Records supplied:
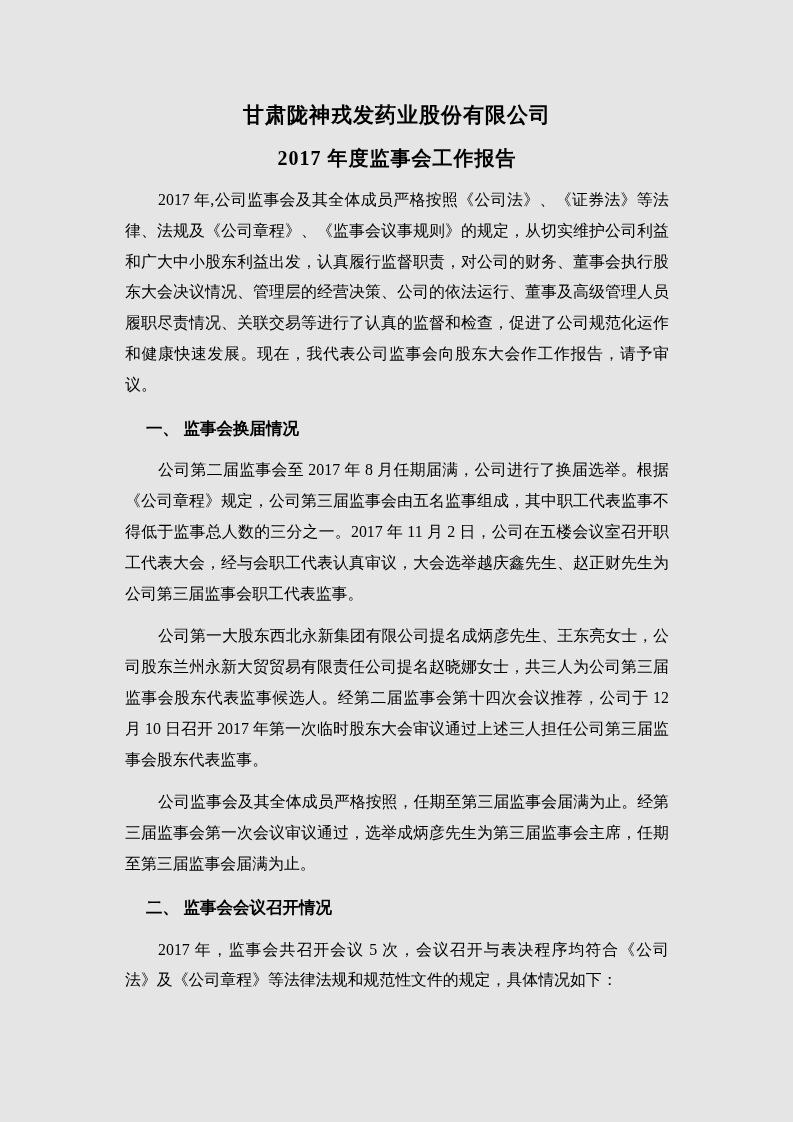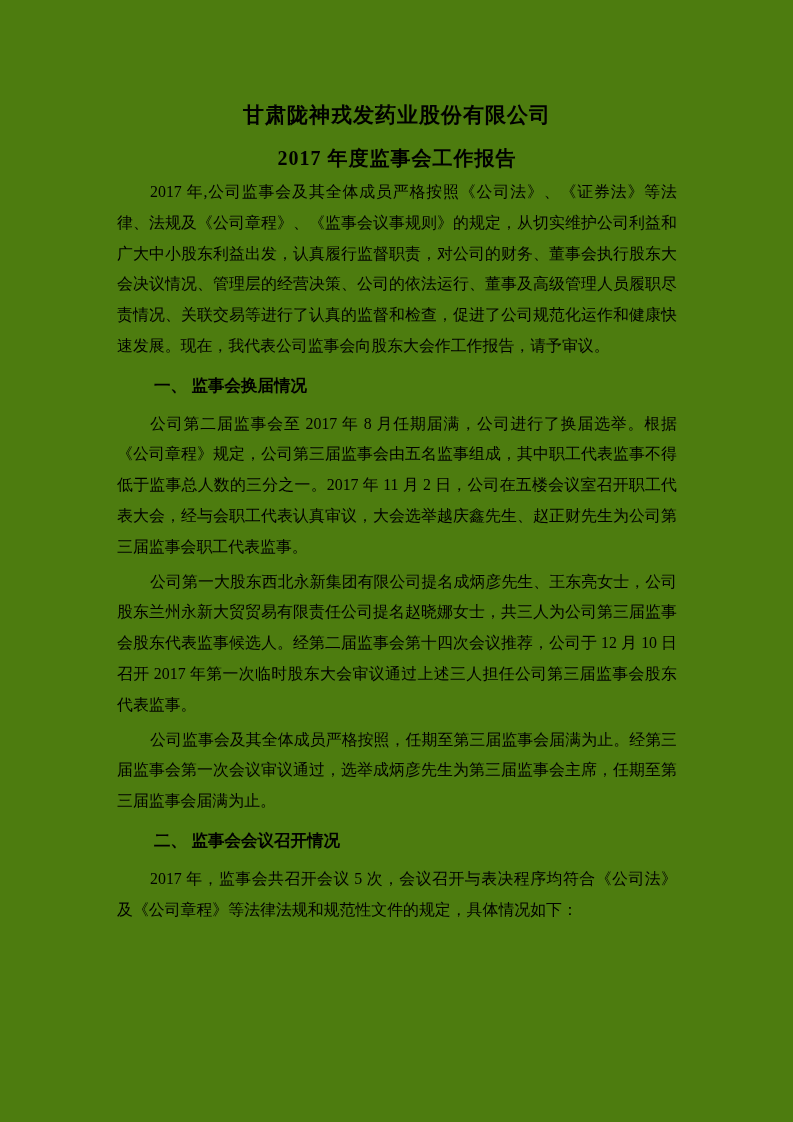--- a/index.html
+++ b/index.html
@@ -11,7 +11,7 @@
     position: relative;
     width: 793px;
     height: 1122px;
-    background: #4d7c0f;
+    background: #e5e5e5;
     color: #000000;
     overflow: hidden;
     font-family: "Liberation Serif", serif;

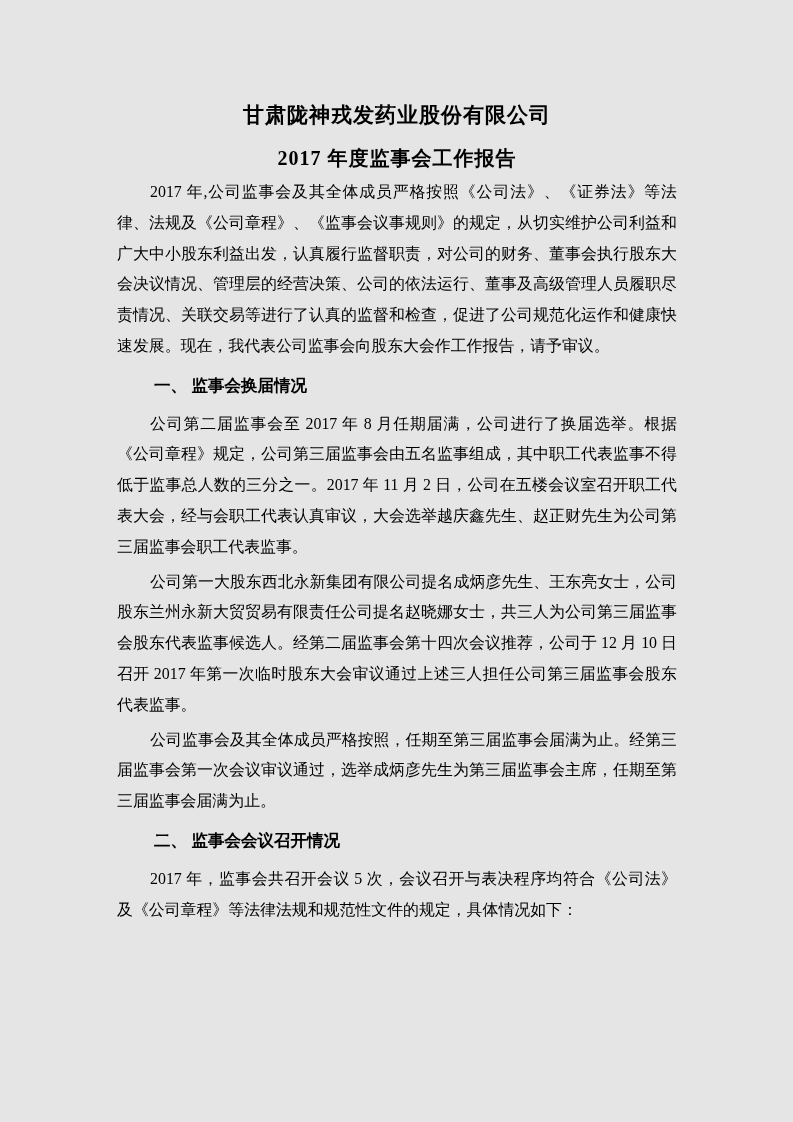--- a/index.html
+++ b/index.html
@@ -50,7 +50,7 @@
     font-family: "Liberation Sans", sans-serif;
   }
   .body-para {
-    margin: 4px;
+    margin: 12px;
     font-size: 15.9px;
     line-height: 30.8px;
     text-align: justify;

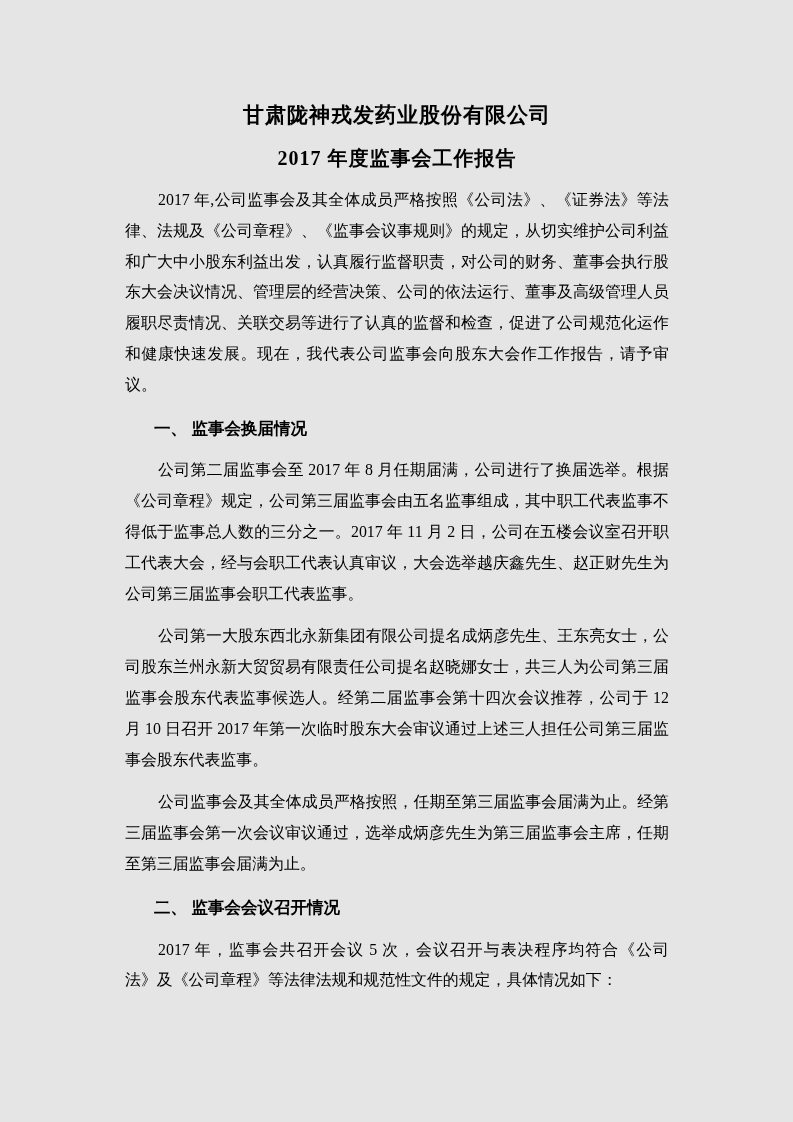--- a/index.html
+++ b/index.html
@@ -57,7 +57,7 @@
     text-indent: 33px;
   }
   .section-heading {
-    margin: 8px;
+    margin: 0;
     font-size: 16.5px;
     font-weight: bold;
     line-height: 30.8px;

Exercise objective:
Each line containing the word "family" needs to be copied from the data above.

Completed exercise:
     font-family: "Liberation Serif", serif;
     font-family: "Liberation Sans", sans-serif;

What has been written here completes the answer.